The beautiful city of Edinburgh with the severe lines of the Castle and the Palace sitting high above was washed with rain during the entire week of the International Drama Conference. God was right. Last year the Edinburgh Festival sponsored a conference on the novel and became well-known for some highly seasoned confessions of homosexuality, dope-taking, and boiling praise of William Burroughs. This year, perhaps conscious that the days were tame and ambling by comparison, “a happening” was staged on the final day by a young American director and his American aides. “A happening” is an improvised entertainment and this one included a naked girl being wheeled across the organ platform on a TV trolley. Maybe the girl was improvised, although she said she was paid four guineas ahead of time and would do it all over again, but you cannot improvise a TV trolley and I guess you don’t improvise a taste for newspaper headlines.
The Drama Conference took place in McEwan Hall. Around the dome of this ugly nineteenth-century building run the words from Proverbs, “Wisdom is the Principal Thing.” Maybe, but not that week. About sixty delegates from many countries sat on the platform with Kenneth Tynan, as over-all chairman, and there was a new chairman for each day’s discussion. The whole affair seemed to be managed by John Calder, the publisher, as deep a worrier about paid public attendance as any Broadway producer. He had cause to worry. The first day’s audience, over two thousand, fell as the days passed, to under five hundred, and they could have been relatives.
There has long been a theory that the best actors are those who lead their emotional lives upon a stage. For many years I have been working on a theory that everybody in the theater—playwright, director, stage designer, prop man—are actor manqué. During the conference my theory became scientific fact. People who might have talked seriously among themselves were given an audience, TV cameras, and newspaper reporters. Heady stuff for actors manqué and designed, of course, to make words and ideas seem less important than personalities. For example, Arthur Adamov, a Frenchman who has written a number of interesting plays, became the Shirley Temple of the conference, although Shirley Temple was never so conscious of her charm. But Mr. Adamov was not alone.
The first day opened with the discussion, “Who makes today’s theater? The playwright, the director, or the actor?” A subject with built-in irritability. Obviously a fight had been counted on, but none came. I was part of that day’s panel, spoke briefly and not very well, and did not speak again. I did not want to speak again and nobody wanted me to. (Perhaps washouts are not the best reporters, but I’ve tried to deal here only with facts.) That day, Joan Littlewood, who is the most inventive and original talent in the English theater, made a warm-hearted but unfortunate speech that served as the first sign that great talent is not always proof of public intelligence, and maybe should not be tested as such.
The first day had been timid and dull, and so, on the next day, what seemed to me a planned hell broke loose. It need hardly be said that the word “Brecht” had been as common as the word “the” when Tynan announced that the British Government had refused entry to Mrs. Brecht and her associates. This was properly condemned by all of us—East German Trade delegations come in and out freely, but then that’s money—except Bernard Levin, a London critic and TV personality. His flamboyant speech made all of us uncomfortable and caused Wolf Mankowitz to grow angry—Levin said Mankowitz was known as 90 per cent Mankowitz: obviously a local joke—and Mankowitz said Levin was the first Jewish fascist. Mr. Mankowitz has had a sheltered life.

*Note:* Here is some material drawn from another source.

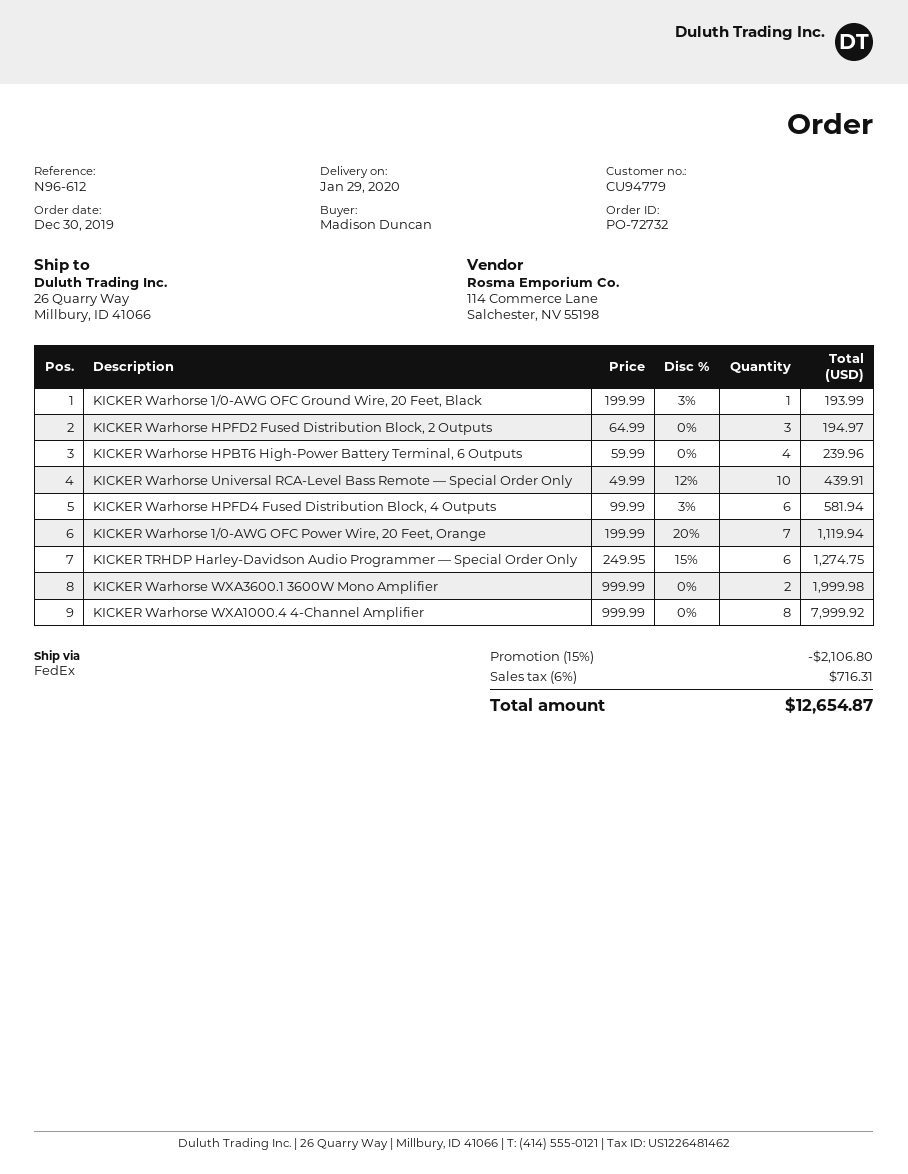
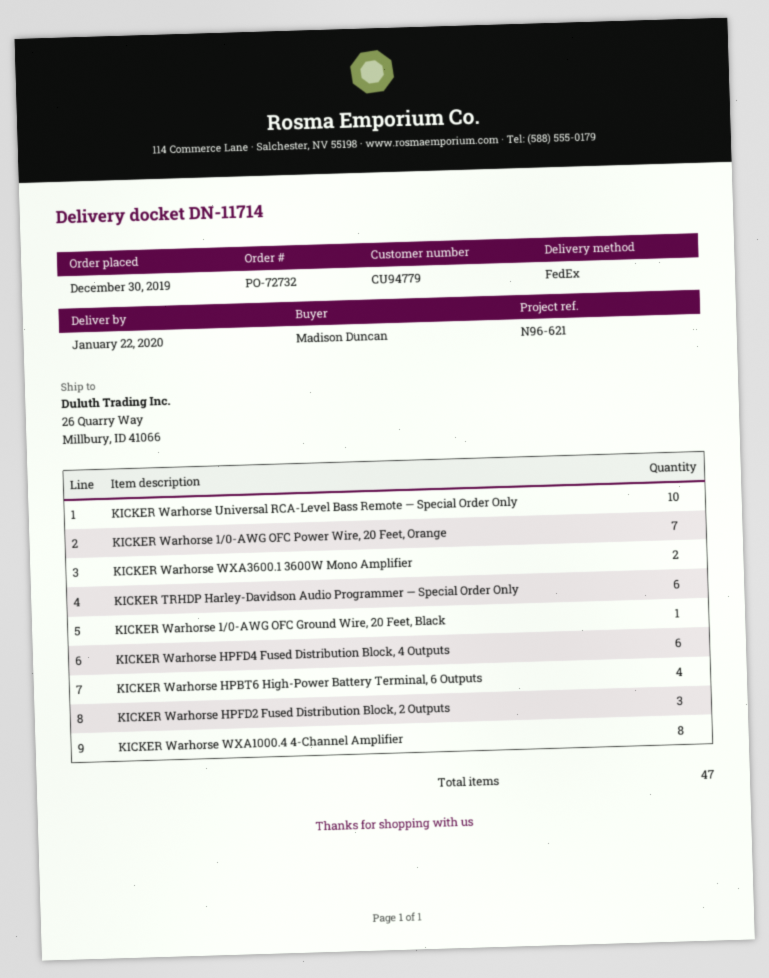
delivery date: 2020-01-29 -> 2020-01-22
reference: N96-612 -> N96-621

The third day’s session was mostly about the cinema and television. Mr. Robbe-Grillet told us of the philosophical considerations that had turned him to the cinema. It was all very high class, but perhaps writers should not explain themselves or have such well-thought-out reasons for why they do what they do. On that day Harold Pinter, a dignified young man, made good sense, Olivier made a charming speech, and Alec Guinness listened for a short time and modestly disappeared. By the fourth day national characteristics showed clearly: the American delegation made jokes and looked unhappy, the Russian delegation was prim, the French dealt in generalities, the English delegation spoke very good English, and the ex-Germans and Swiss made practical suggestions that were thoroughly impractical at such a conference.

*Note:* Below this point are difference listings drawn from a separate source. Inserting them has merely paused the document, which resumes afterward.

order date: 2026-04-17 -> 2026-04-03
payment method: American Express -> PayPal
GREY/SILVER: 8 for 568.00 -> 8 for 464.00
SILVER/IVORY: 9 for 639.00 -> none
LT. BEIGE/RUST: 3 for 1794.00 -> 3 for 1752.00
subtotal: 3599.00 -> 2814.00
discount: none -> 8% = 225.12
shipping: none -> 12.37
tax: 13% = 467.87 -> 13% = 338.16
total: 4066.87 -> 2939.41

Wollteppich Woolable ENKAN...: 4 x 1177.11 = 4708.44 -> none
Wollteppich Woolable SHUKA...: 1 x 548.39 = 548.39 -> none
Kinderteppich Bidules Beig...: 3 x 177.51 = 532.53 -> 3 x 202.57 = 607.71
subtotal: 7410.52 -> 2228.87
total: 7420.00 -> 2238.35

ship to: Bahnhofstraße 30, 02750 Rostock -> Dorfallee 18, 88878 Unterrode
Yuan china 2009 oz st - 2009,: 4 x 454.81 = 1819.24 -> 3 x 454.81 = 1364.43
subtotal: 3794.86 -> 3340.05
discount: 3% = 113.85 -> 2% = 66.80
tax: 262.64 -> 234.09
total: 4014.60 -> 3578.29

Each night a pleasant party was given by kind, well-heeled residents of Edinburgh. I skipped most of the parties and heard a fine concert by Stern, Istomin, and Rose, and saw Alec Guinness in Ionesco’s play Exit the King, about which W. A. Darlington, a London drama critic, wrote a remarkable sentence, “Either this is a masterpiece or I have no judgment at all.” Mr. Darlington has no judgment at all. Or perhaps he was the victim of that fashionable disease which caused the conference to come out in a rash—the need of the well-established to be anti-established, the belief that to question the work of the avant garde is to be square. Ibsen goes and Ionesco comes. Ionesco goes and Ibsen returns. But the rash came out on all of us, and Tynan as the host, was forced to look over one famous shoulder to a possibly more famous shoulder, and over that shoulder to see who might be famous in the years to come. Fashion, as every society lady knows, takes a lot of doing and changes fast and the really expert practitioners of fashion never buy clothes in early September.